Basic Information About Digital Atomic Clocks

Digital atomic clocks are extremely accurate in timekeeping. pendulum clockThey automatically synchronize themselves, usually every night, and have an accuracy of better than one second off ever 80 million years. Because of this high level of accuracy, they are used for scientific purposes as well as convenient for the individual.

The Very Basics

All clocks keep track of time by counting “ticks”. In a pendulum clock, the “ticks” are the swings back and forth of the pendulum. In a traditional digital clock, the “ticks” are the oscillations of the power line or the quartz crystal. How accurate the clock or watch is, is determined by the accuracy of the “ticker.”

The same holds true for atomic clocks, whether digital or analog. For an atomic clock, it uses atoms as its “ticker” (resonance). The explanation is long and complex, and beyond the reach of this article, but suffice it to say that various types of atoms have been found to resonate at the right frequency to be able to maintain a clock, watch, etc.

Since atoms are extremely consistent, resonating at exactly the same frequency each and every time, they can be relied upon implicitly. To compare, for a quartz clock, the quartz crystal (which used to seem very accurate!) is made so the oscillator frequency is close to a standard, but the manufacturing tolerances make it impossible to be perfectly accurate. Also, temperature will change the frequency in a quartz crystal. Using atoms, they are precise simply because they always resonate at the exact same frequency.

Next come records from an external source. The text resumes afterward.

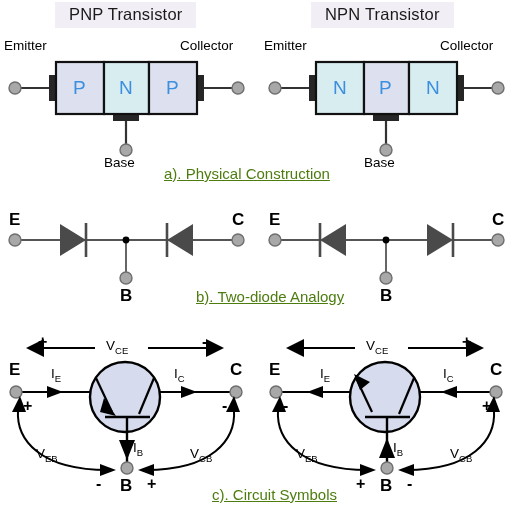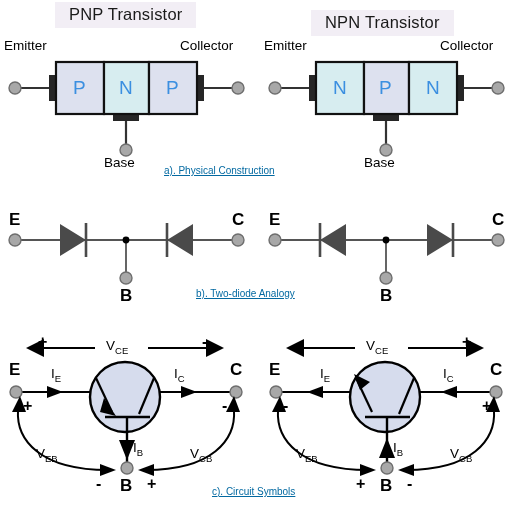--- a/index.html
+++ b/index.html
@@ -37,7 +37,7 @@
     white-space: nowrap;
   }
   #ttl-pnp { left: 55px; top: 2px; }
-  #ttl-npn { left: 311px; top: 10px; }
+  #ttl-npn { left: 311px; top: 2px; }
 
   .lbl {
     position: absolute;

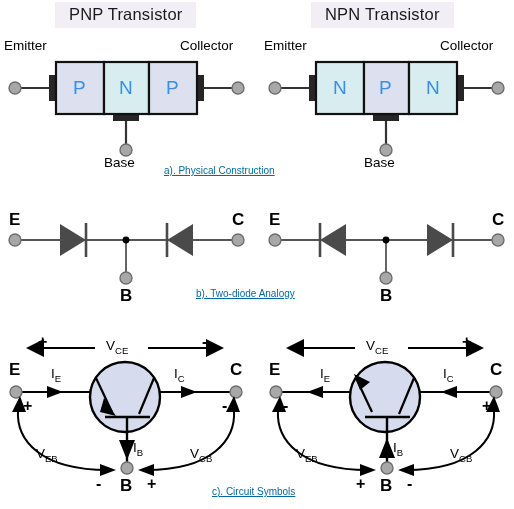--- a/index.html
+++ b/index.html
@@ -63,8 +63,8 @@
   .lbl-i { font-size: 13.5px; }
   .cap {
     position: absolute;
-    color: #0369a1;
-    font-size: 10px;
+    color: #4d7c0f;
+    font-size: 15px;
     text-decoration: underline;
     white-space: nowrap;
   }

Types of Atomic Clocks – What Can Run ‘Em

The principle of how an atomic clock works (whether digital or analog) remains the same, though there are three types. The difference is in which element is used and how changes in energy level are detected.

First, most accurate are the cesium atomic clocks. They use a beam of cesium atoms. Using a magnetic field, the clock separates out the cesium atoms of different energy levels.

Hydrogen atomic clocks are another type. They keep the hydrogen atoms confined in a container with walls of a special material so that they stay at the high energy state.

Rubidium atomic clocks are the smallest and simplest. They use a glass container of rubidium gas. It absorbs light at a certain frequency when the microwave frequency around it is just right. All of these are used in various capacities, and our own digital atomic clocks rely on synchronizing with the atomic clock in Boulder, Colorado. We can buy digital atomic clocks in almost any size and with many features, to a large wall clock to a small atomic digital alarm clock for travel.

How They Came To Be

In the 1930’s, professor Isidor Rabi from Columbia University found a technique that he called atomic beam magnetic resonance. In 1945, he suggested that a clock could be made using it. By 1949, the NIST (National Institute of Standards and Technology) first made one, using ammonia molecules. In 1952, they first used cesium atoms for resonance. It was called NBS-1. Over time, they’ve made more advanced forms. Variations were released with significant improvements in 1955 (the first cesium-beam clock), 1967 (defining the second based on the vibration of the cesium atom, rather than the movement of the earth and sun), and 1968 (NBS-4, world’s most stable cesium clock). In 1999, NIST-FI was released. It is accurate to one second in 20 million years, being the most accurate clock ever invented. Currently, analog and digital atomic clocks are available with this type of accuracy.